Quote exactly and only this range of lines in the data below: the line that holds "[65,391,522,408] [65,417,453,434] //" to the line that holds "(605, 59) none", both included.
Segment Start: Supplied material
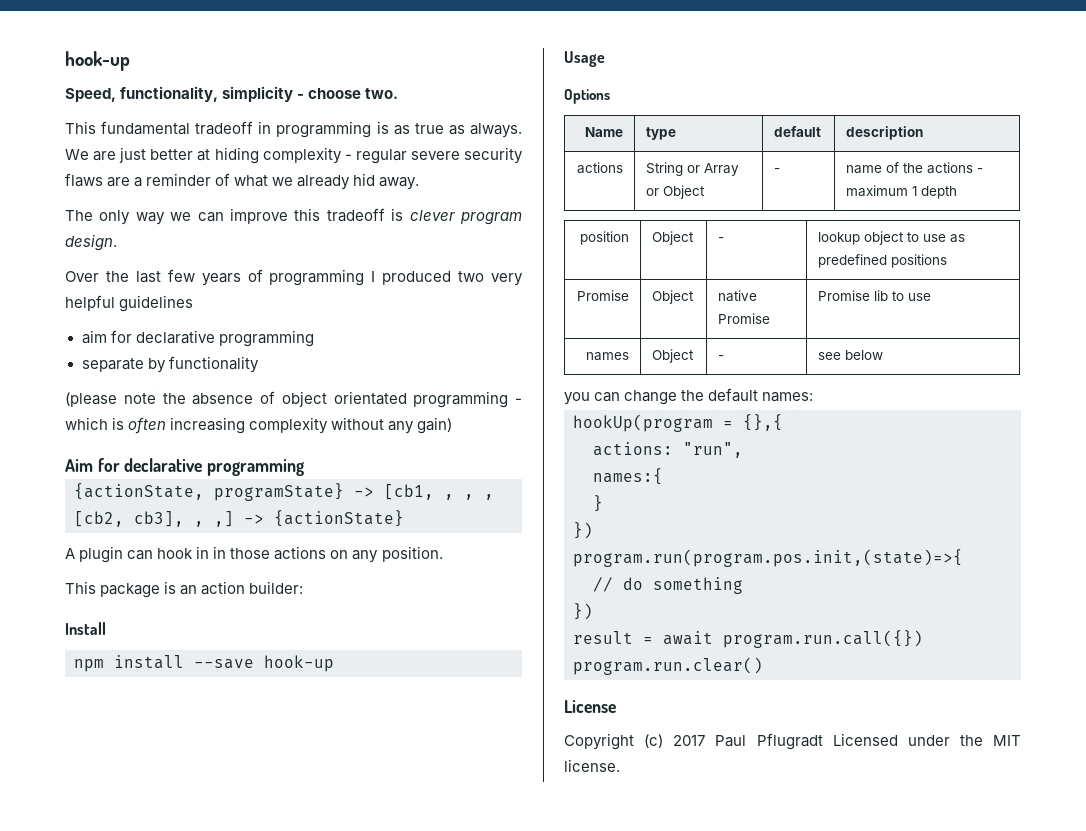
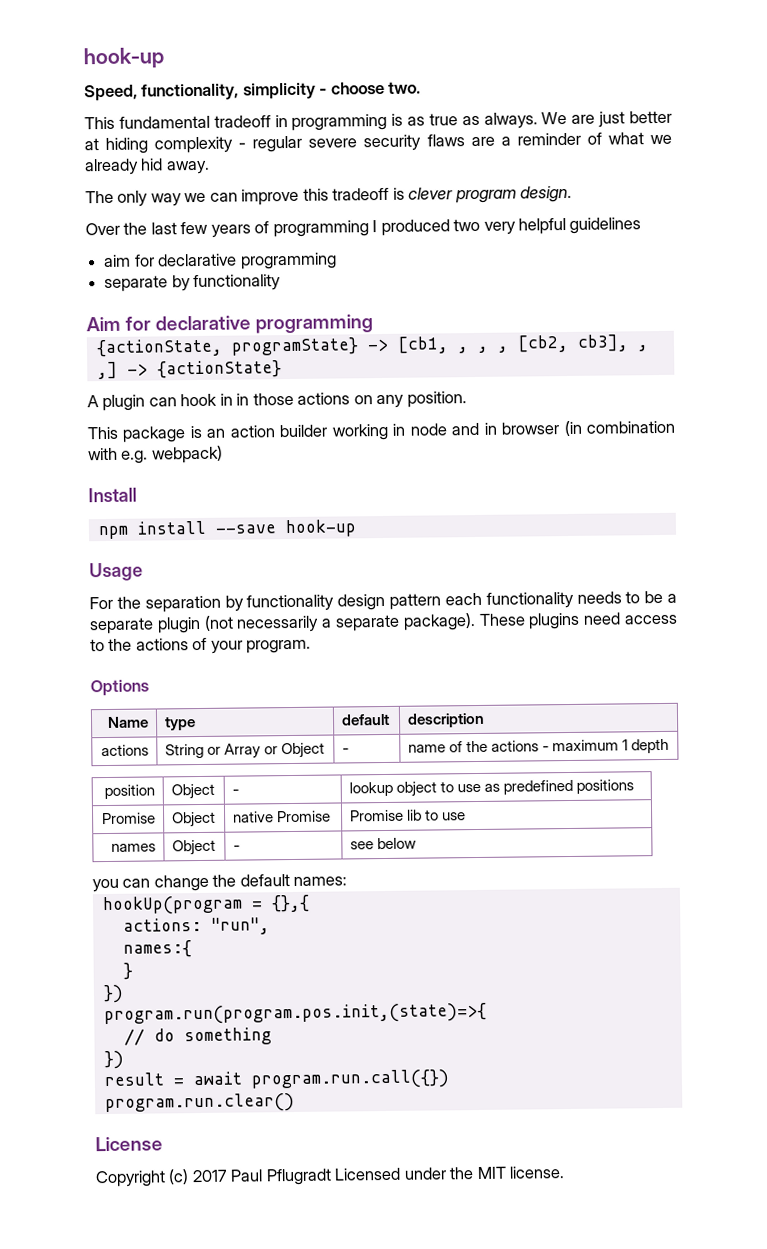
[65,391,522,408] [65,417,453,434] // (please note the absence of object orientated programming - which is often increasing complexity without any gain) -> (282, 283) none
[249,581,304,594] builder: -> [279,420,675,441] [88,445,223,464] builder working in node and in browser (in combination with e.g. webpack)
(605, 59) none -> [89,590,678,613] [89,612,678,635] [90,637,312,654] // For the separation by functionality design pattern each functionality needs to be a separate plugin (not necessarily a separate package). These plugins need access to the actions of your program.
Segment End: Supplied material
Segment Start: Supplied material
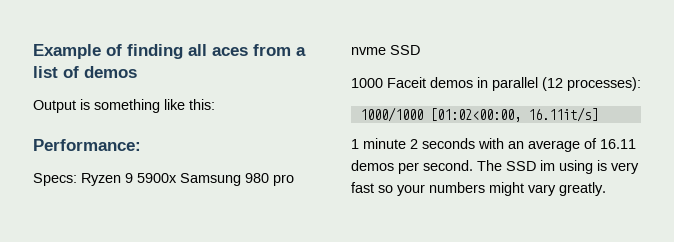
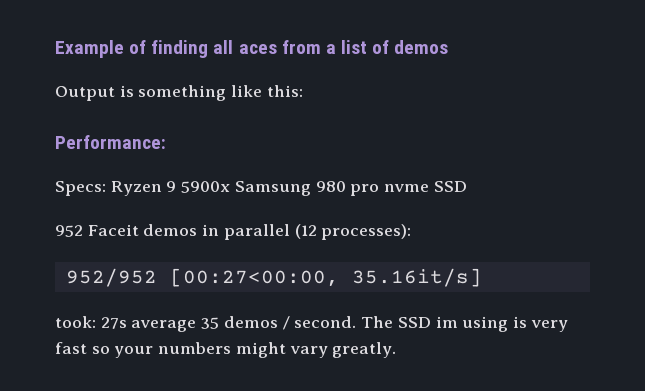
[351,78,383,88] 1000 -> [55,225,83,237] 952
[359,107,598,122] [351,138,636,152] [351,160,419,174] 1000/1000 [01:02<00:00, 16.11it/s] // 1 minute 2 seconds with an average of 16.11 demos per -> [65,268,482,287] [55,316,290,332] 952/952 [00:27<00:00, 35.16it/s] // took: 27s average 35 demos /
Segment End: Supplied material
Response
[65,391,522,408] [65,417,453,434] // (please note the absence of object orientated programming - which is often increasing complexity without any gain) -> (282, 283) none
[249,581,304,594] builder: -> [279,420,675,441] [88,445,223,464] builder working in node and in browser (in combination with e.g. webpack)
(605, 59) none -> [89,590,678,613] [89,612,678,635] [90,637,312,654] // For the separation by functionality design pattern each functionality needs to be a separate plugin (not necessarily a separate package). These plugins need access to the actions of your program.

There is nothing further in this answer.